I made a fire surround which means the fireboard is 'recessed' now, so it's not too bad. You can only see it if you're crouched in front of the fire luckily.


----------



## Levo-Lon (14 Jan 2020)

perplexed said:


> I'm supposed to be replacing the fireboard above the woodburner. It's going to be a right pain in the arris to do because of the awkward access and getting the angles right...




Can it be removed and used as a template?


----------



## perplexed (14 Jan 2020)

Levo-Lon said:


> Can it be removed and used as a template?

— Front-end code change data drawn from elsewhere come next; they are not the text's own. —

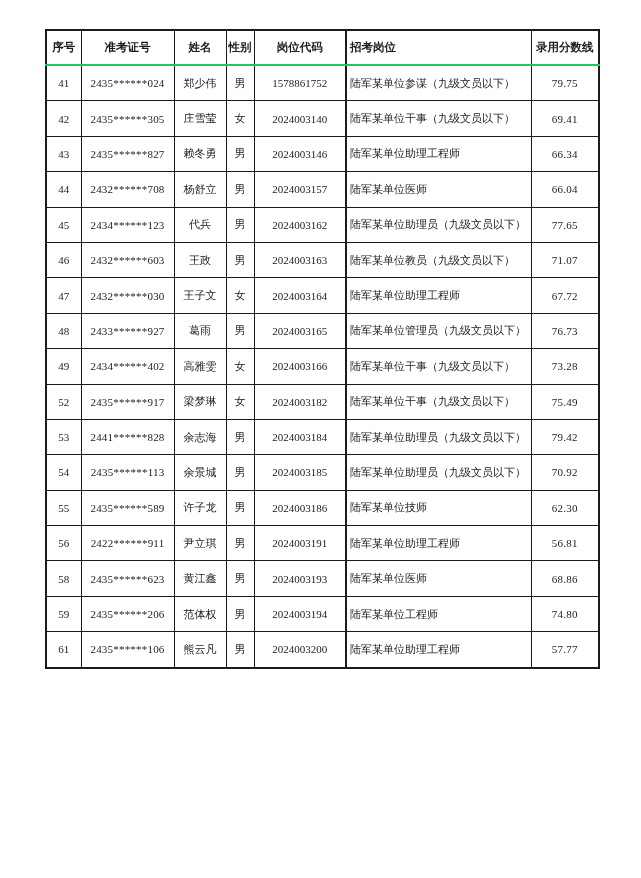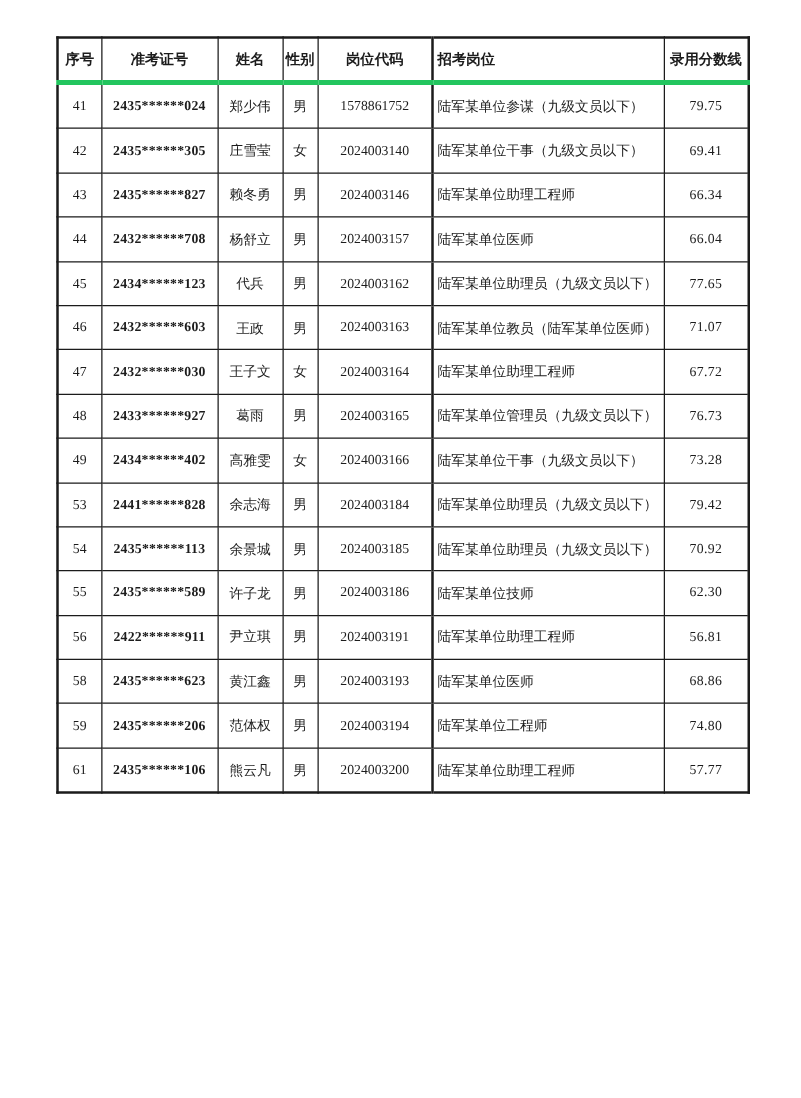"序号" table.score-table thead th { border-bottom: 4px solid #22c55e -> 2px solid #22c55e }
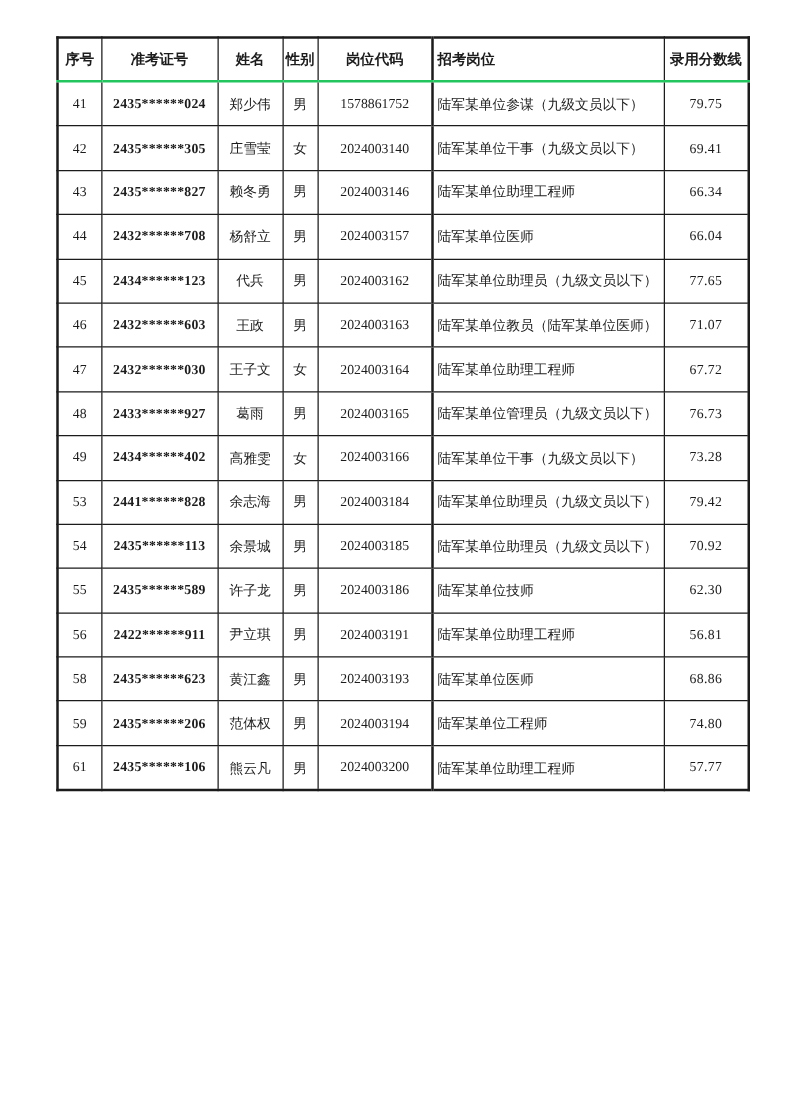"2435******024" table.score-table td.col-exam_id { font-weight: bold -> none }
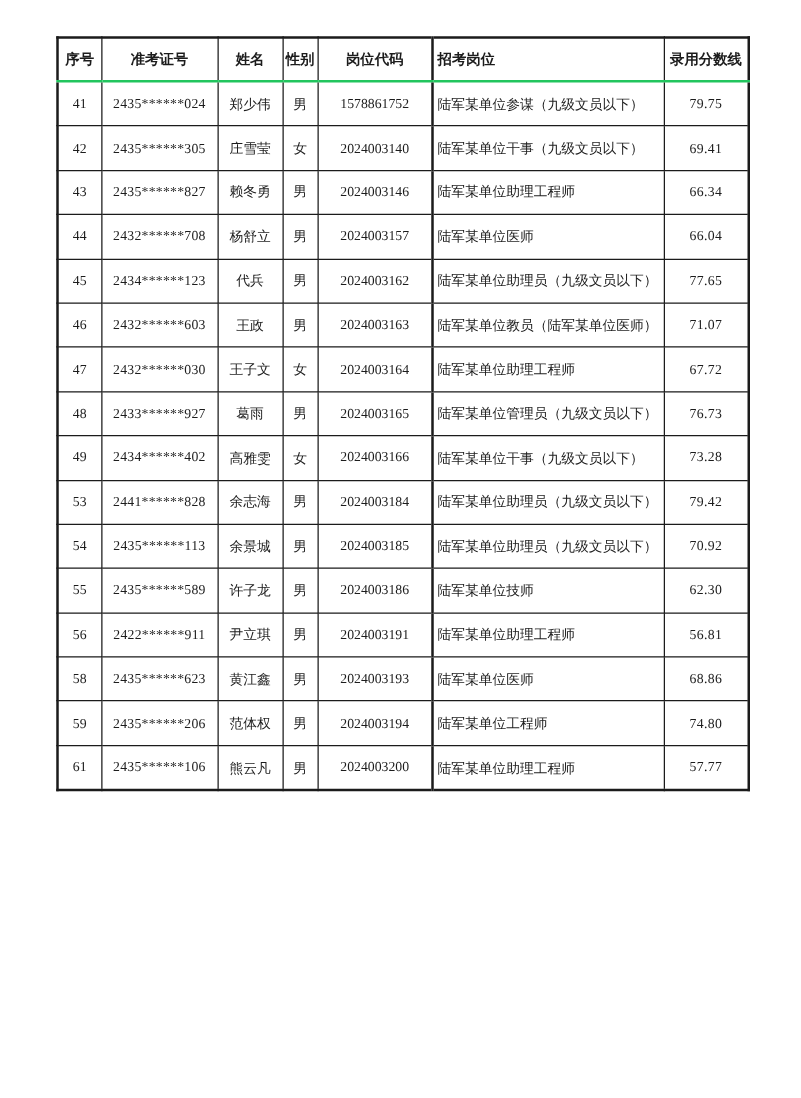"陆军某单位教员（陆军某单位医师）" td.col-position { text: 陆军某单位医师 -> 九级文员以下 }
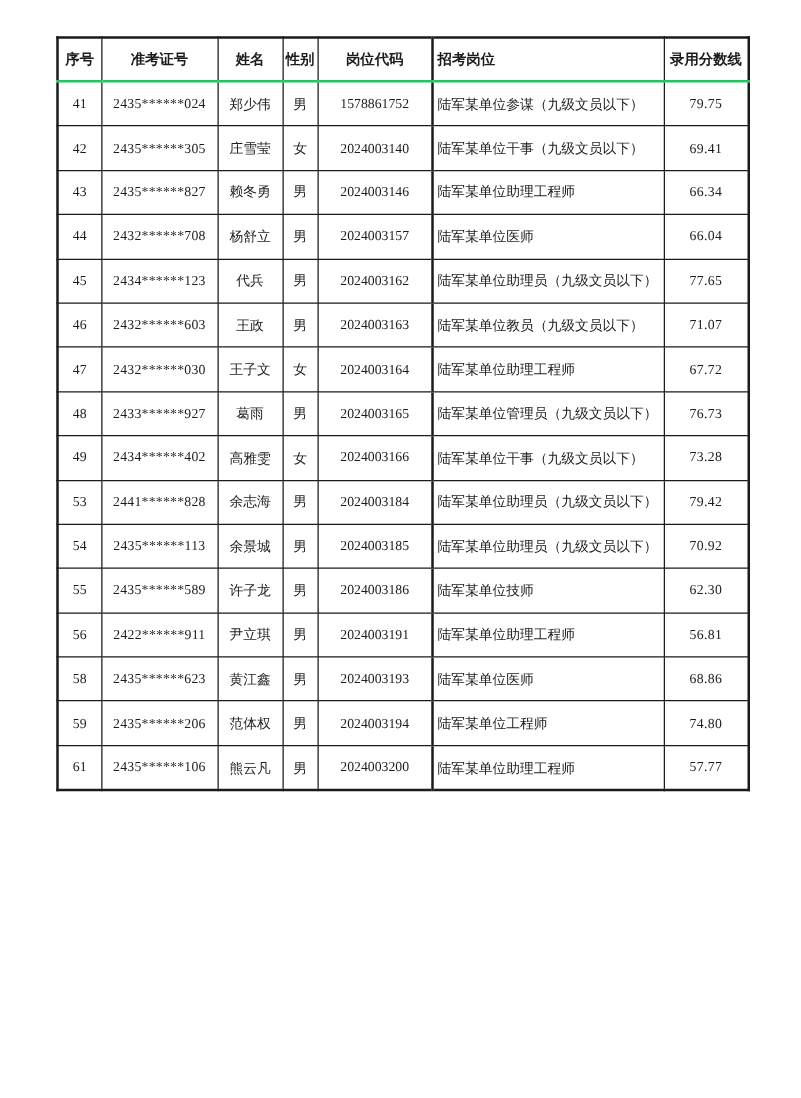"52" tr { html: none -> <tr> <td>52</td> <td>2435******917</td> <td>梁梦琳</td> <td>女</td> <td>2024003182</td> <td>陆军某单位干事（九级文员以下）</td> <td>75.49</td> </tr> }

Part of it has crumbled away unfortunately. Also, the surround I built means the space it'll go into is a different size/shape to the old piece. I've got a plan on how to go about it, it's just that it's gonna be fiddly!


----------



## Levo-Lon (14 Jan 2020)

Roger Longbottom said:


> Prob just a fuse, check in the book to see if they are on the same one.



@Julia9054 
Very probable.

Or a relay , in the convenience unit.
I'll have a look.

Seems to be a common fault.

Hopefully just the relay

https://www.pistonheads.com/gassing/topic.asp?h=0&f=54&t=424593


----------



## iandg (14 Jan 2020)

lazybloke said:


> My initial attempt to apply a tarpaulin sheet looked like I was trying to sail my shed across Surrey.
> Eventually used ropes, weights (including a small anvil), planks and ratchet straps to pull it all tight. Hopefully it will remain waterproof until I can redo the roof.
> 
> No prizes for guessing my DIY job this weekend
> What are your jobs?



<old yorkshire/hebridean man voice> "Shed roof? You lucky b******" 😄


----------



## Joey Shabadoo (14 Jan 2020)

lazybloke said:


> My initial attempt to apply a tarpaulin sheet looked like I was trying to sail my shed across Surrey.
> Eventually used ropes, weights (including a small anvil), planks and ratchet straps to pull it all tight. Hopefully it will remain waterproof until I can redo the roof.
> 
> No prizes for guessing my DIY job this weekend
> What are your jobs?



Nothing new -


----------



## Levo-Lon (14 Jan 2020)

Joey Shabadoo said:


> Nothing new -
> 
> View attachment 500501




Looks like the Crofted Crests house


----------



## Joey Shabadoo (14 Jan 2020)

Looks like it should be called Cuthbert.


----------